AutokeyConfig(mapping=None, *, ignore_unknown_fields=False, **kwargs)Cloud KMS Autokey configuration for a folder.
Attributes |
|
|---|---|
| Name | Description |
name |
str
Identifier. Name of the AutokeyConfig resource, e.g. folders/{FOLDER_NUMBER}/autokeyConfig or
projects/{PROJECT_NUMBER}/autokeyConfig.
|
key_project |
str
Optional. Name of the key project, e.g. projects/{PROJECT_ID} or projects/{PROJECT_NUMBER},
where Cloud KMS Autokey will provision a new
CryptoKey when a
KeyHandle is created. On
UpdateAutokeyConfig,
the caller will require cloudkms.cryptoKeys.setIamPolicy
permission on this key project.
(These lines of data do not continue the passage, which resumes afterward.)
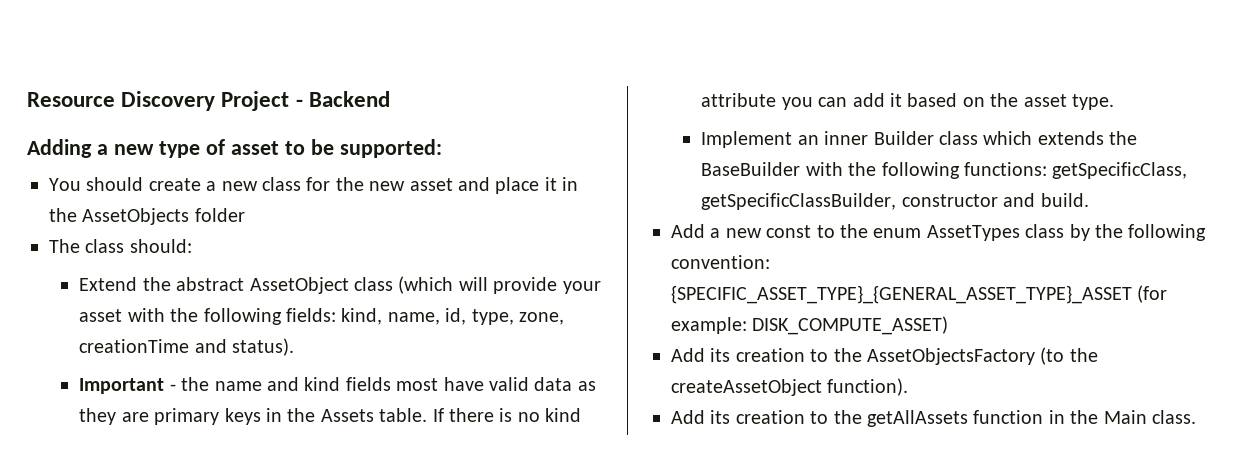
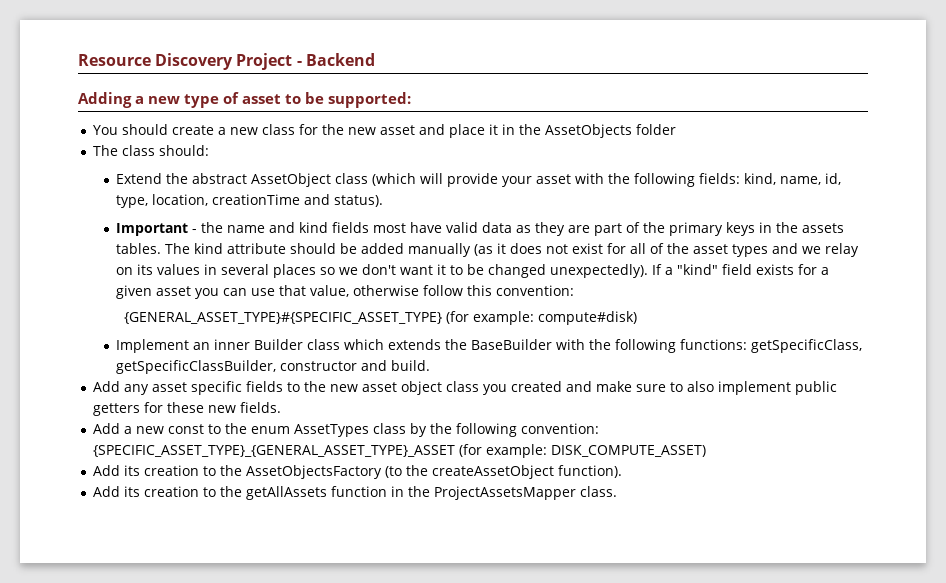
[519,312,565,325] zone, -> [151,194,208,206] location,
(149, 417) none -> [593,222,665,236] part of the
[320,408,582,422] [701,93,1115,110] Assets table. If there is no kind attribute you can add it based on the asset type. -> [801,223,844,233] [115,243,859,257] [115,264,829,278] [115,285,574,299] [124,311,638,325] assets tables. The kind attribute should be added manually (as it does not exist for all of the asset types and we relay on its values in several places so we don't want it to be changed unexpectedly). If a "kind" field exists for a given asset you can use that value, otherwise follow this convention: // {GENERAL_ASSET_TYPE}#{SPECIFIC_ASSET_TYPE} (for example: compute#disk)
(1089, 200) none -> [92,381,837,395] [92,402,281,416] // Add any asset specific fields to the new asset object class you created and make sure to also implement public getters for these new fields.
[1103,410,1147,424] Main -> [433,486,576,500] ProjectAssetsMapper

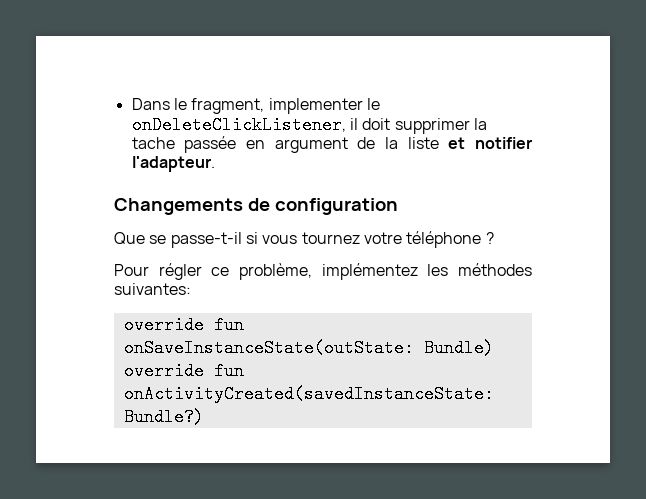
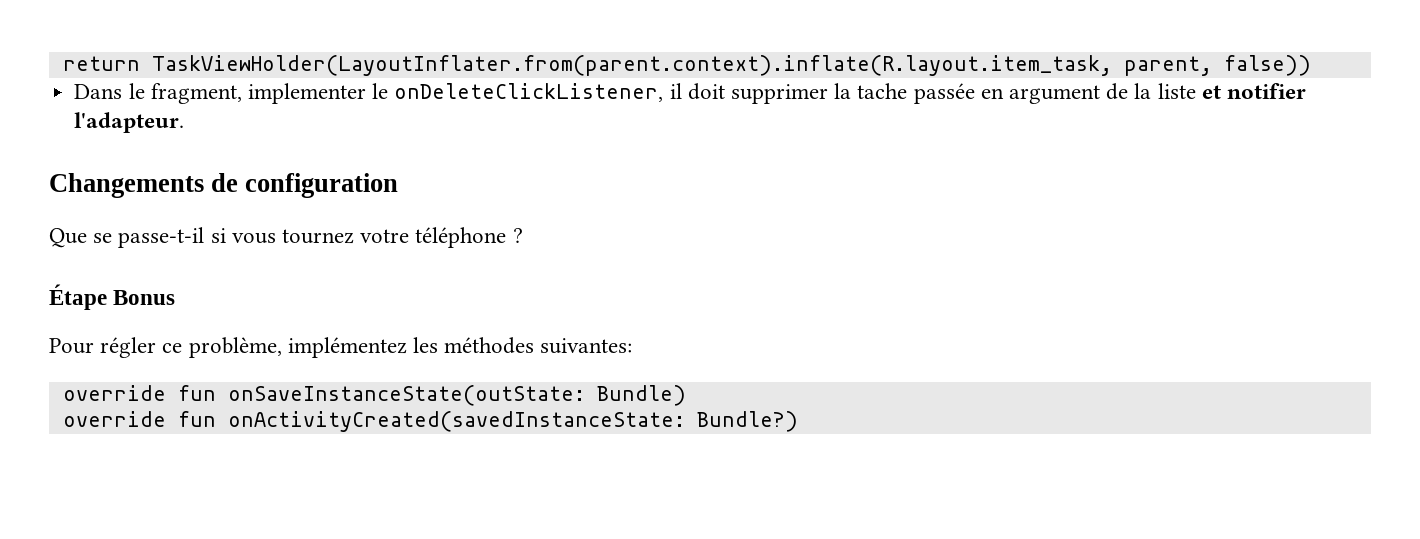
(131, 104) none -> [62,55,1311,76] return TaskViewHolder(LayoutInflater.from(parent.context).inflate(R.layout.item_task, parent, false)) //
(494, 238) none -> [49,284,176,310] // Étape Bonus

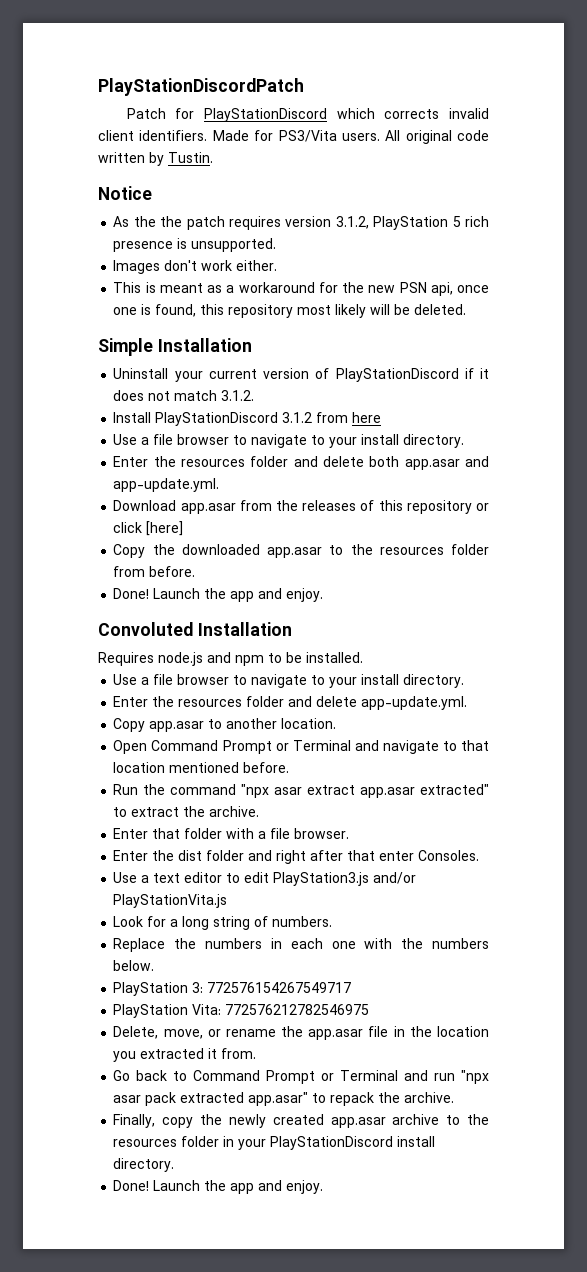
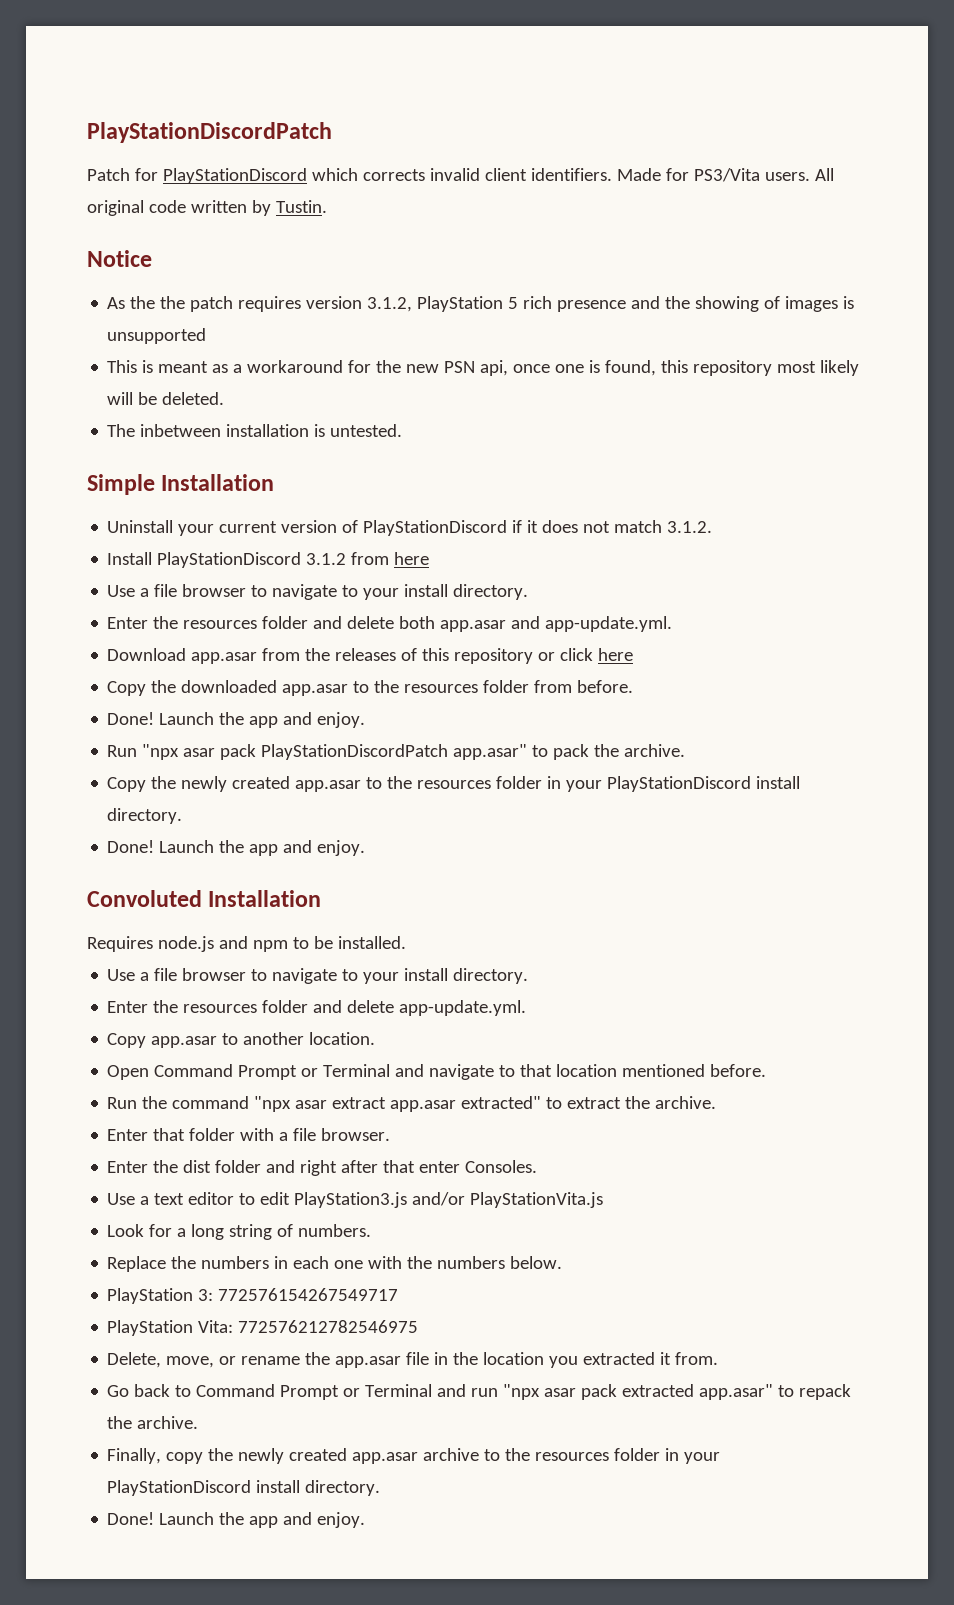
[177,238,277,252] [113,260,278,274] is unsupported. // Images don't work either. -> [631,296,855,312] [107,328,207,344] and the showing of images is unsupported
(467, 309) none -> [107,424,403,437] // The inbetween installation is untested.
[146,521,184,536] [here] -> [598,648,634,661] here
(324, 595) none -> [107,744,686,760] [107,776,801,792] [107,808,183,824] [107,840,366,856] // Run "npx asar pack PlayStationDiscordPatch app.asar" to pack the archive. // Copy the newly created app.asar to the resources folder in your PlayStationDiscord install directory. // Done! Launch the app and enjoy.

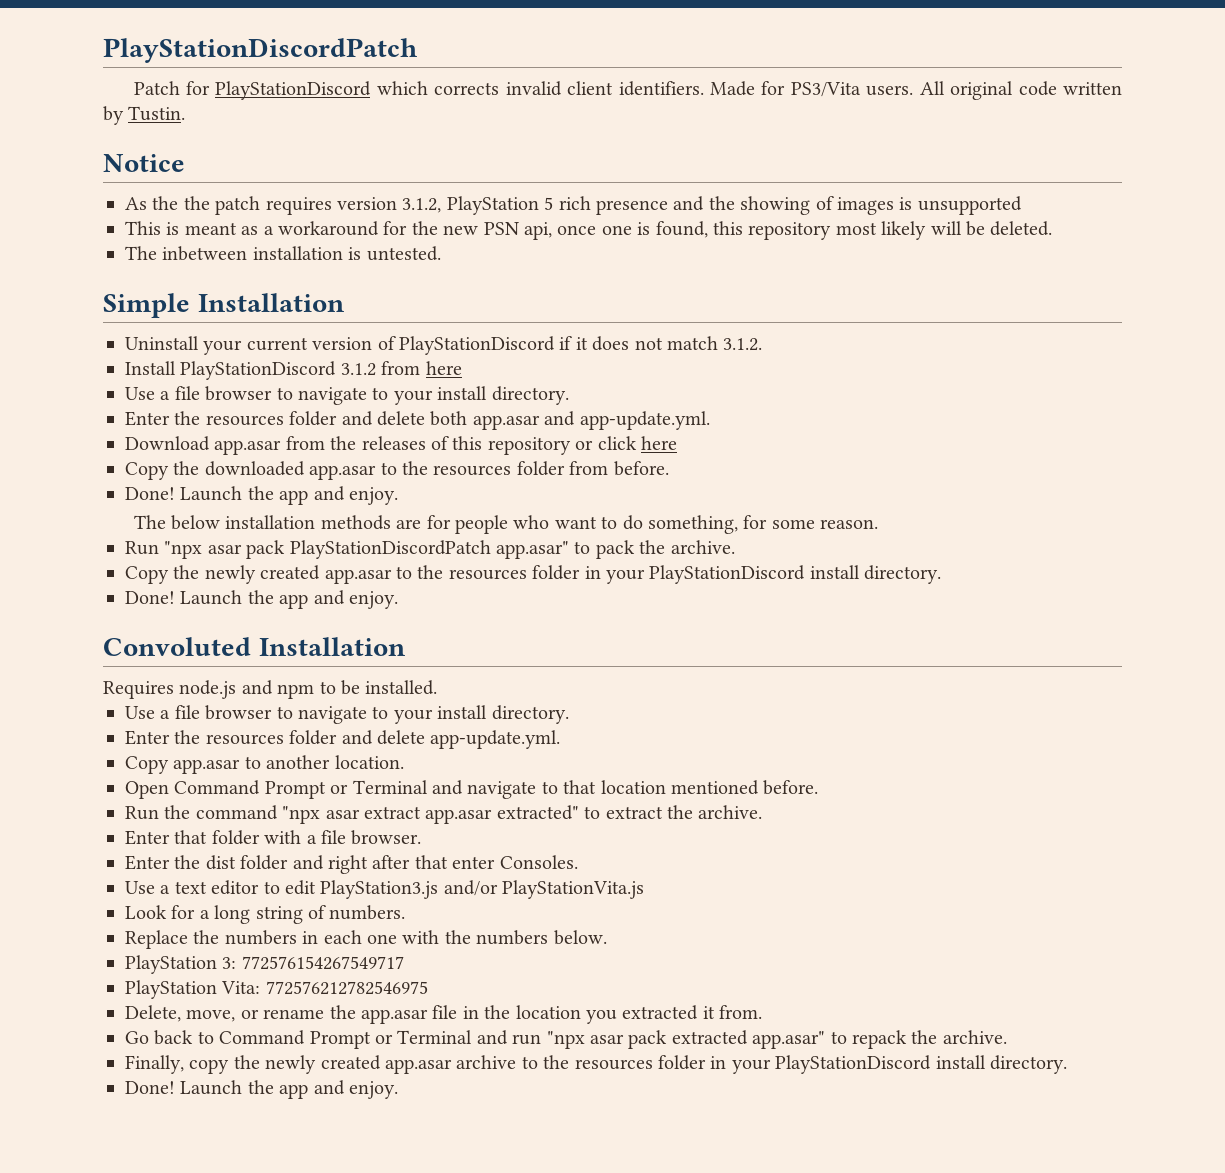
(366, 720) none -> [133,515,879,534] // The below installation methods are for people who want to do something, for some reason.

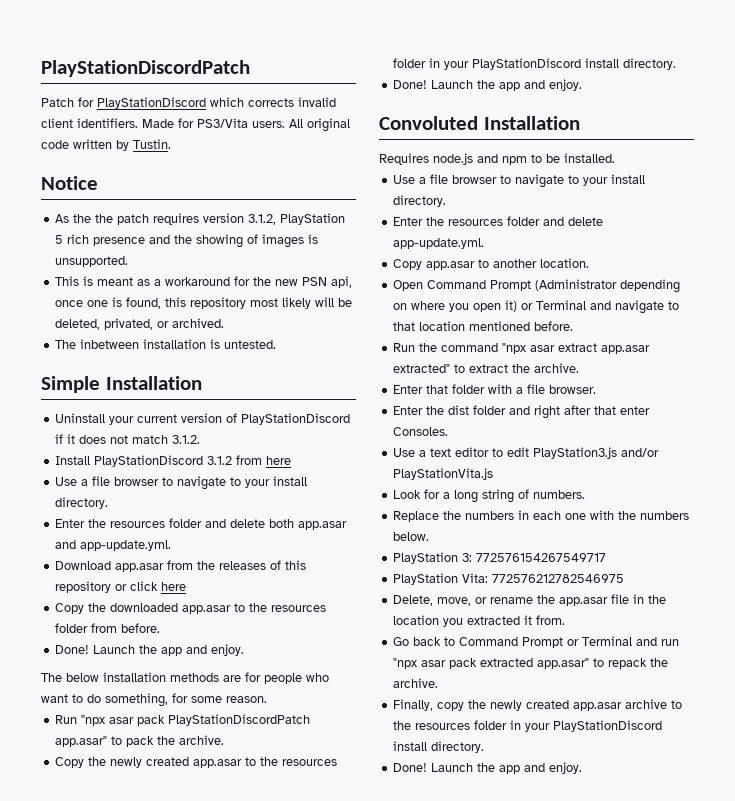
[917,196,1022,215] unsupported -> [55,256,129,267] unsupported.
[990,221,1053,236] deleted. -> [55,318,225,330] deleted, privated, or archived.
(326, 790) none -> [535,279,681,293] [393,300,518,312] (Administrator depending on where you open it)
Once configured, for Cloud
KMS Autokey to function properly, this key project must have
the Cloud KMS API activated and the Cloud KMS Service Agent
for this key project must be granted the cloudkms.admin
role (or pertinent permissions). A request with an empty key
project field will clear the configuration.
|
state |
google.cloud.kms_v1.types.AutokeyConfig.State
Output only. The state for the AutokeyConfig. |
etag |
str
Optional. A checksum computed by the server based on the value of other fields. This may be sent on update requests to ensure that the client has an up-to-date value before proceeding. The request will be rejected with an ABORTED error on a mismatched etag. |
key_project_resolution_mode |
google.cloud.kms_v1.types.AutokeyConfig.KeyProjectResolutionMode
Optional. KeyProjectResolutionMode for the AutokeyConfig. Valid values are DEDICATED_KEY_PROJECT,
RESOURCE_PROJECT, or DISABLED.
|
Classes
KeyProjectResolutionMode
KeyProjectResolutionMode(value)Defines the resolution mode enum for the key project. The KeyProjectResolutionMode determines the mechanism by which AutokeyConfig identifies a key_project at its specific configuration node. This parameter also determines if Autokey can be used within this project or folder.
State
State(value)The states AutokeyConfig can be in.